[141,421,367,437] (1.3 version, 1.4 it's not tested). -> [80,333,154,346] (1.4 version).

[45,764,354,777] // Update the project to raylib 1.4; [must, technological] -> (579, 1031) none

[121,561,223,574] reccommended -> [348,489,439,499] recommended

--

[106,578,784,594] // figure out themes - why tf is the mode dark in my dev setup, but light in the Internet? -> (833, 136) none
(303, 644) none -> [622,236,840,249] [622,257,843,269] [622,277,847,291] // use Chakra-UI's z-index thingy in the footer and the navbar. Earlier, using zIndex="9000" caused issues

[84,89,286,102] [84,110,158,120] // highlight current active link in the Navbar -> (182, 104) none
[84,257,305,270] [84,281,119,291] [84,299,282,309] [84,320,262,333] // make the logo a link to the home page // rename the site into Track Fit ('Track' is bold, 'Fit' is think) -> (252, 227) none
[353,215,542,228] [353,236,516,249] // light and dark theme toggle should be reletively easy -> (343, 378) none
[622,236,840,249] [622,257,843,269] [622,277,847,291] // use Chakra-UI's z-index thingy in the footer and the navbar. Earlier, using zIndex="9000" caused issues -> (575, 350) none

--

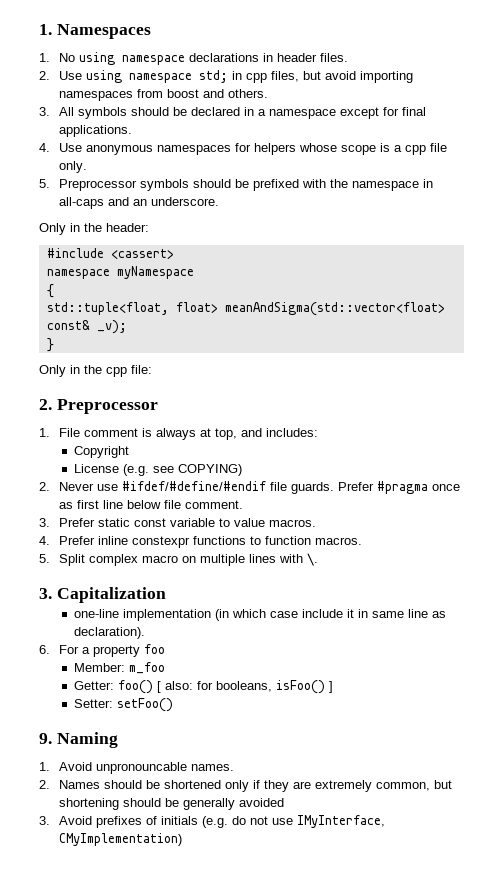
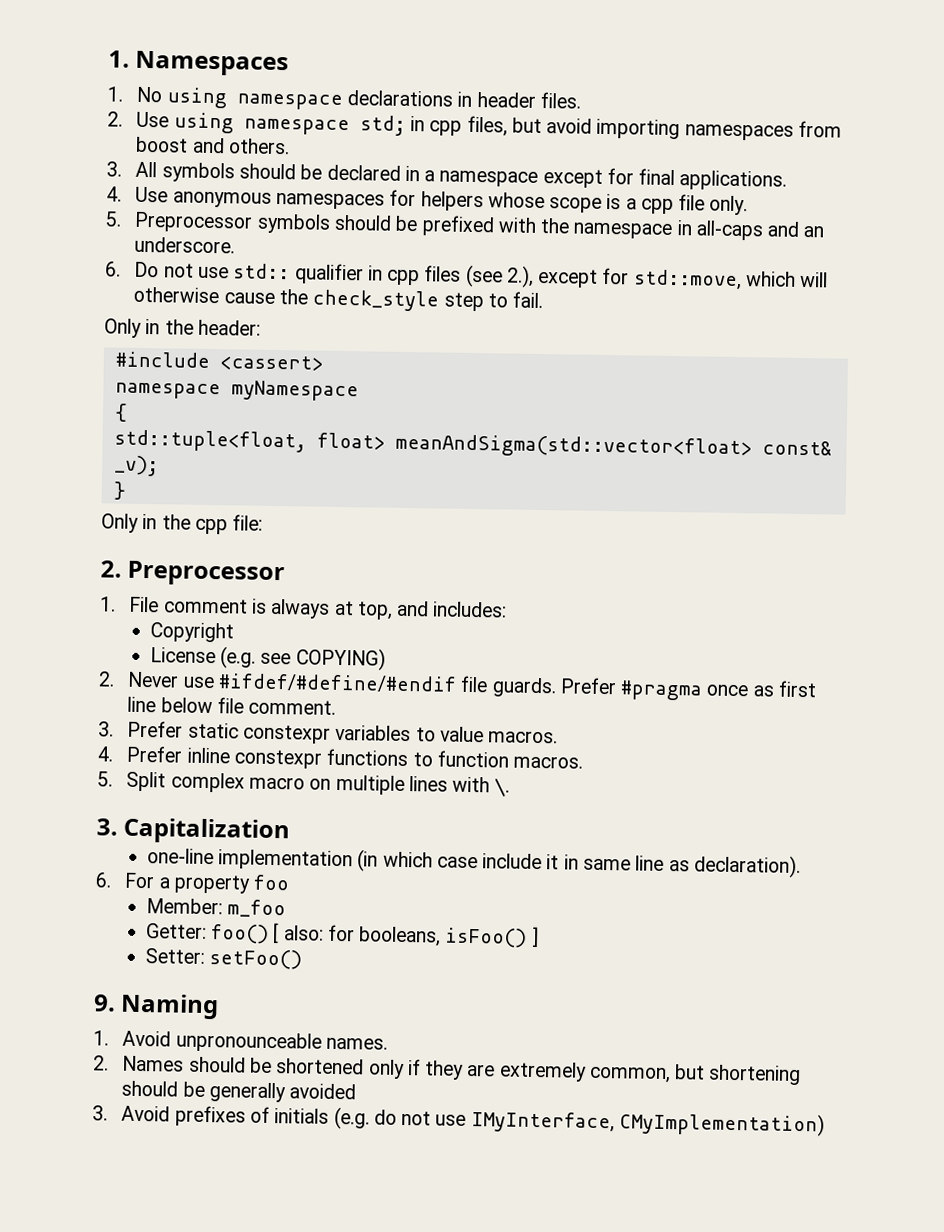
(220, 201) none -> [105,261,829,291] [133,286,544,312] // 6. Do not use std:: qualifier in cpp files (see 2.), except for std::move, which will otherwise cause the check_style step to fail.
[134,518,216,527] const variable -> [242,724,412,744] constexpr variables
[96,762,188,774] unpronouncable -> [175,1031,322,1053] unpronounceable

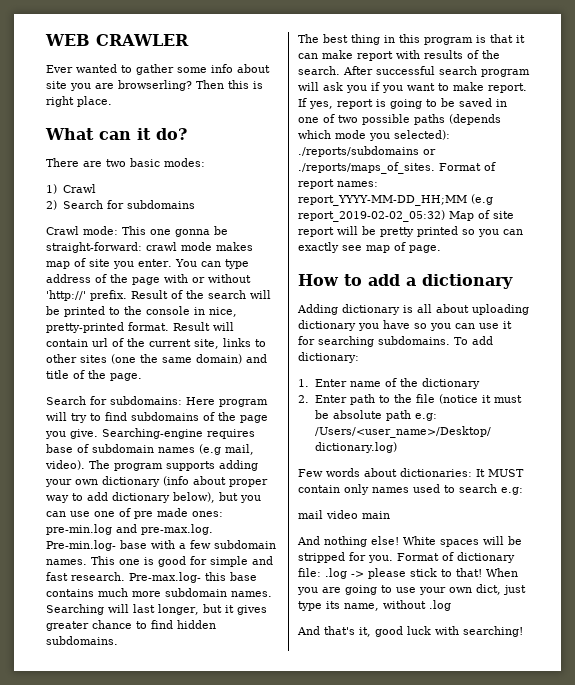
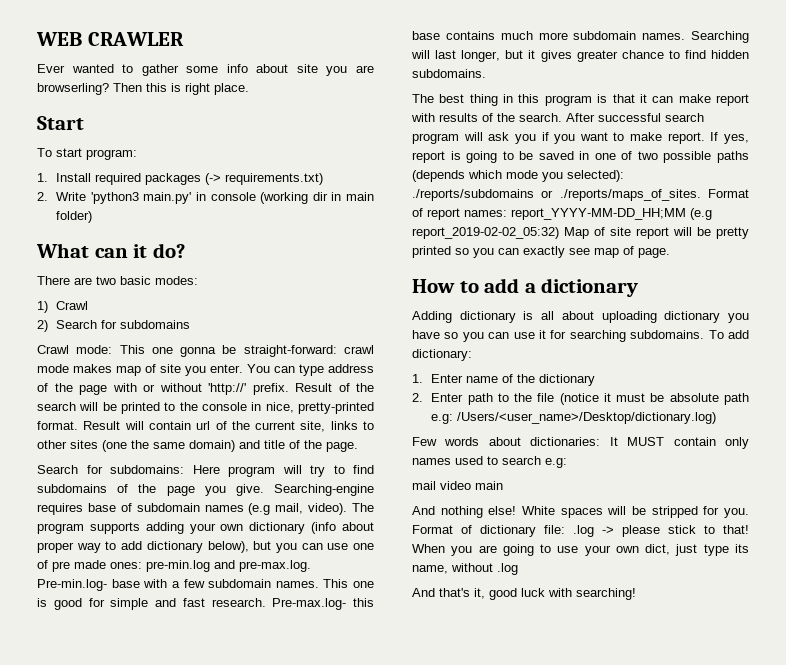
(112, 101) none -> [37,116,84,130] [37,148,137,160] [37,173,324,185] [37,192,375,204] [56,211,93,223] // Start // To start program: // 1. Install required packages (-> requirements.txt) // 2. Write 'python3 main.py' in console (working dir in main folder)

[How to complete this task] Everything above from the line with "[45,764,354,777] // Update" to the line with "[121,561,223,574] reccommended ->", both included, must be repeated exactly, and nothing outside that range.

[Result for this exercise]
[45,764,354,777] // Update the project to raylib 1.4; [must, technological] -> (579, 1031) none

[121,561,223,574] reccommended -> [348,489,439,499] recommended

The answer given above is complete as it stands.